[DATASET RECORDS]:
[Start of Attachment]

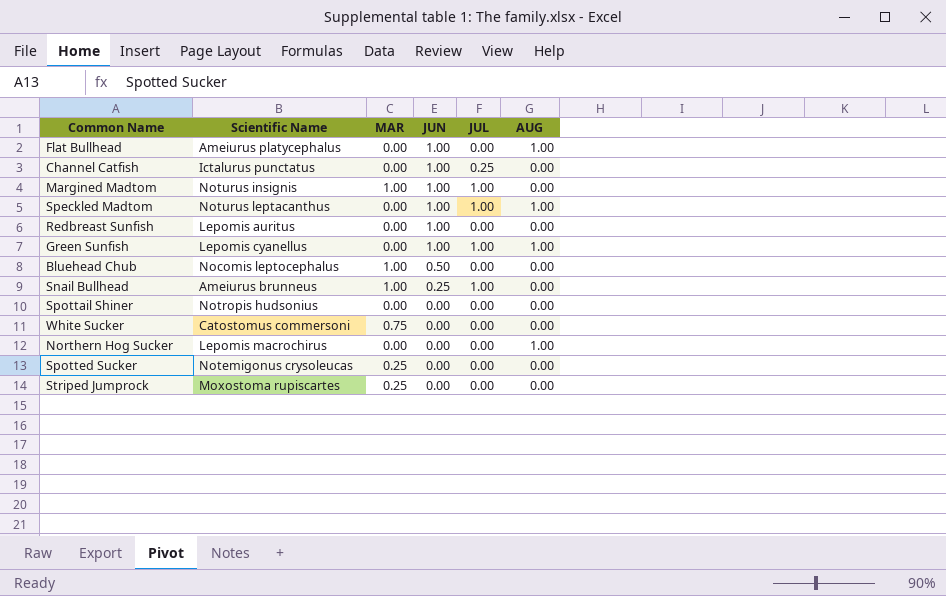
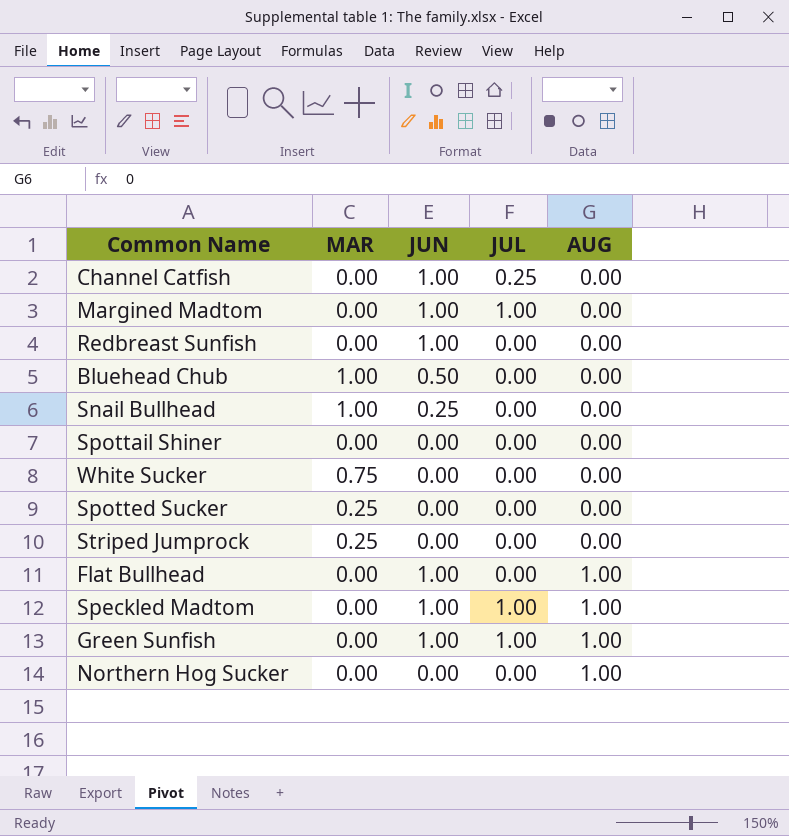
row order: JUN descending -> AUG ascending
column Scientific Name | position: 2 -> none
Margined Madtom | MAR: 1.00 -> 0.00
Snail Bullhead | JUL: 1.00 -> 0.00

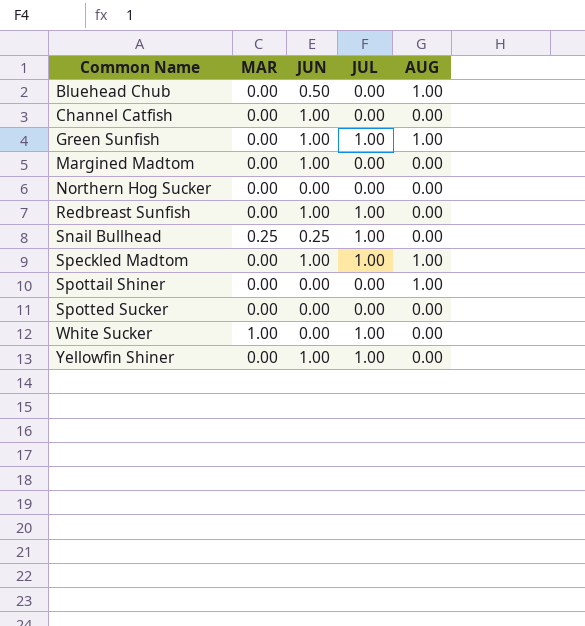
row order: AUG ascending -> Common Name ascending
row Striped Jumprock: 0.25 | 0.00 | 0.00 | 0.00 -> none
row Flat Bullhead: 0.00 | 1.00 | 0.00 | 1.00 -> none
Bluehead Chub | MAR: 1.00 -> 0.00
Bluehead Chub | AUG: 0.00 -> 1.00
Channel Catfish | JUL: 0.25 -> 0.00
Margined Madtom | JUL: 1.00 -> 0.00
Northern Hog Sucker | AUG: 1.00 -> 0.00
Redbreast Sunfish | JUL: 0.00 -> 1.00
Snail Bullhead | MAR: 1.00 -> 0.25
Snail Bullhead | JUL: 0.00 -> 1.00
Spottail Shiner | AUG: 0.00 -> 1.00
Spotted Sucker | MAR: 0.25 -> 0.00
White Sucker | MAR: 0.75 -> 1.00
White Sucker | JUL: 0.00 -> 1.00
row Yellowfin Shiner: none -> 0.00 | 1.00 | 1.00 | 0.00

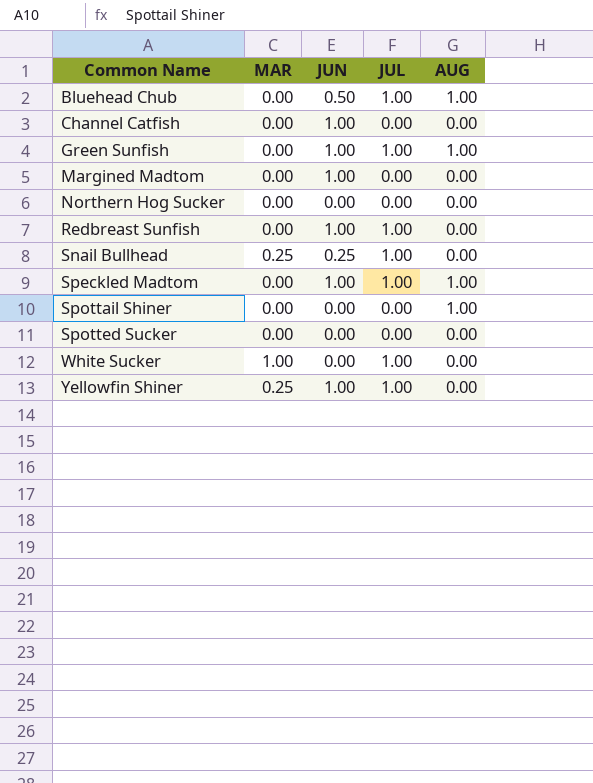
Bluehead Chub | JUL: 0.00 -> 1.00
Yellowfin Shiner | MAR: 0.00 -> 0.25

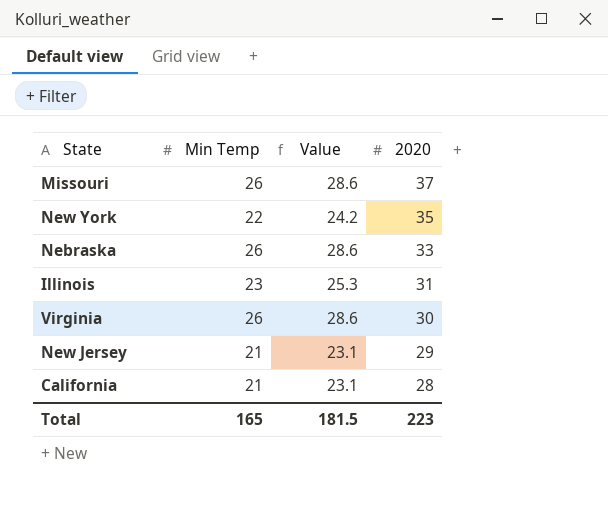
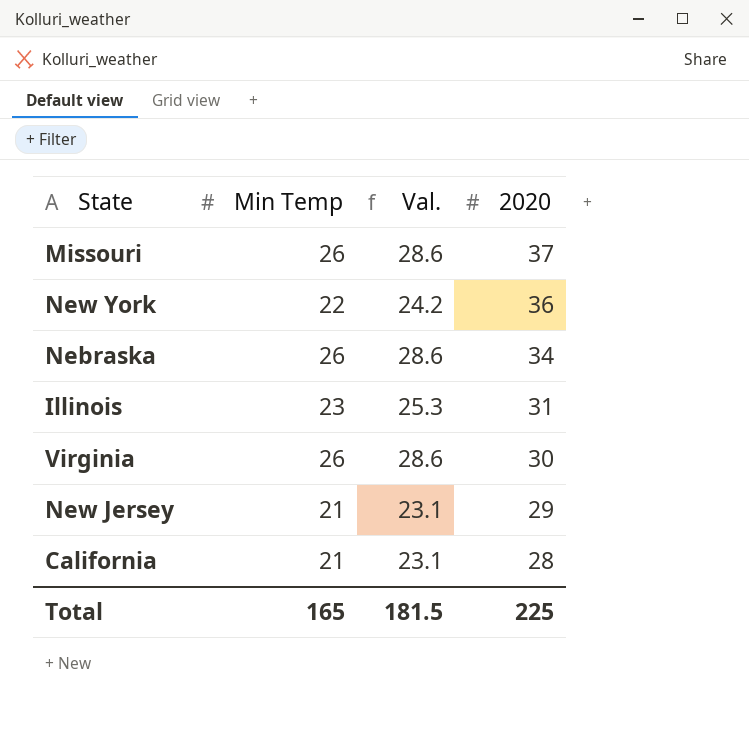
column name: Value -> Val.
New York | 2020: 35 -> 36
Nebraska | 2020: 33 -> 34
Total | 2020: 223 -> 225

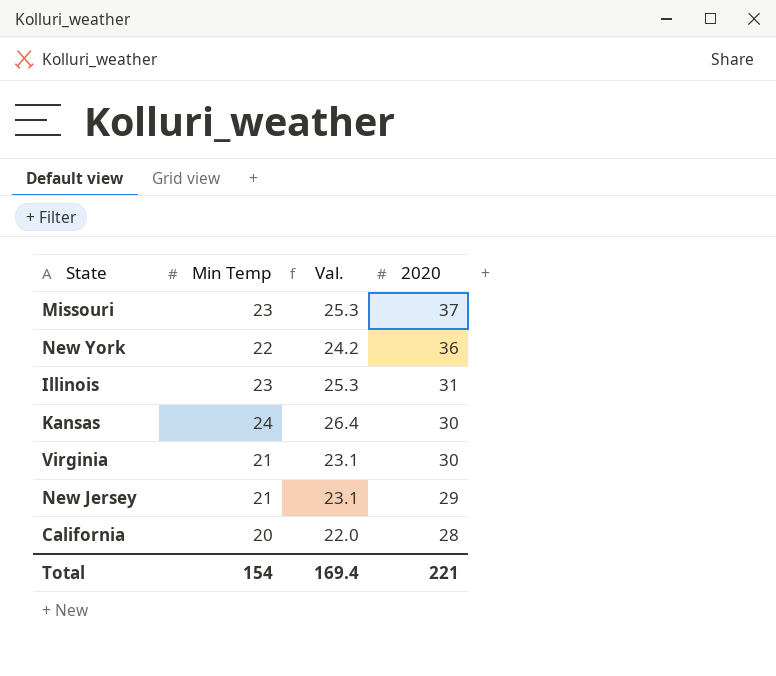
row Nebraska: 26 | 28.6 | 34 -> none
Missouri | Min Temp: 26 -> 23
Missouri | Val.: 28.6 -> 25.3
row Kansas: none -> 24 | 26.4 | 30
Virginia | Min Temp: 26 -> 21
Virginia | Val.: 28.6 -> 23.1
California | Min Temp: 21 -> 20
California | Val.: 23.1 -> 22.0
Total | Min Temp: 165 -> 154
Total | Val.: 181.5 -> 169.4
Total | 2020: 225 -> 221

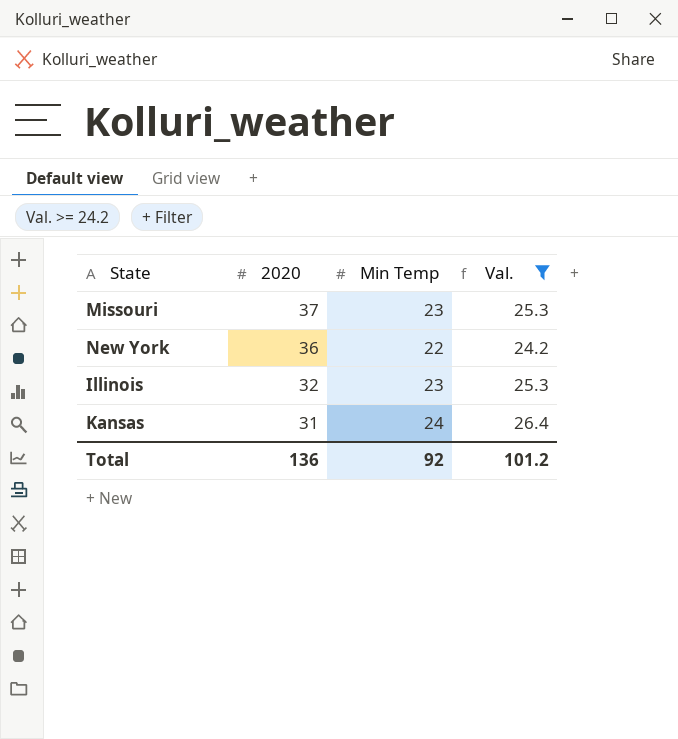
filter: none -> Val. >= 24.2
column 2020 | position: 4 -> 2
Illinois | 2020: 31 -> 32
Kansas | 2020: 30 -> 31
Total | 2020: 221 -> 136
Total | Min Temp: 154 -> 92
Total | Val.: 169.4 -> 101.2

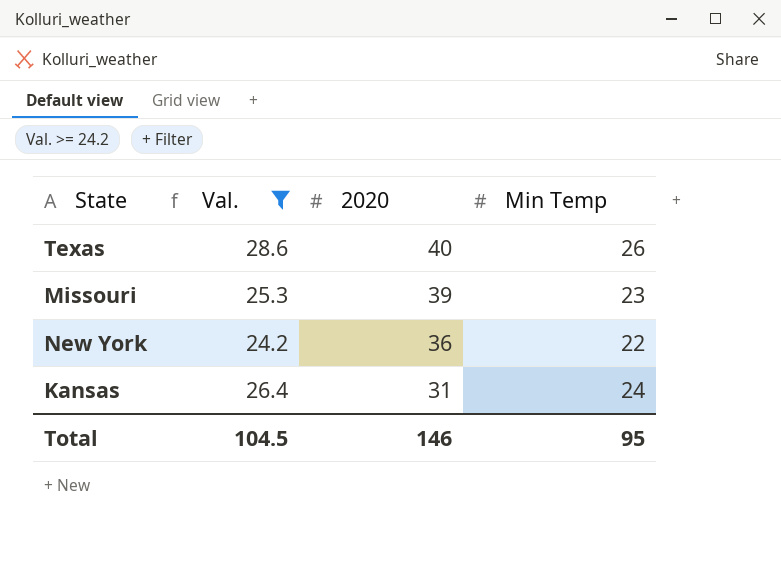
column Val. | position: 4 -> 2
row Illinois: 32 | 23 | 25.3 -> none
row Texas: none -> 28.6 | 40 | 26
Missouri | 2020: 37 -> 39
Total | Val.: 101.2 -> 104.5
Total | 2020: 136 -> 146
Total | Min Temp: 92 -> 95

[End of Attachment]

[EXERCISE DIRECTIONS]: Give the lines from the one containing "Total | 2020: 221 -> 136" through the last line of the material again, exactly and with no pictures, both ends included.

[OUTPUT BELOW]:
Total | 2020: 221 -> 136
Total | Min Temp: 154 -> 92
Total | Val.: 169.4 -> 101.2

column Val. | position: 4 -> 2
row Illinois: 32 | 23 | 25.3 -> none
row Texas: none -> 28.6 | 40 | 26
Missouri | 2020: 37 -> 39
Total | Val.: 101.2 -> 104.5
Total | 2020: 136 -> 146
Total | Min Temp: 92 -> 95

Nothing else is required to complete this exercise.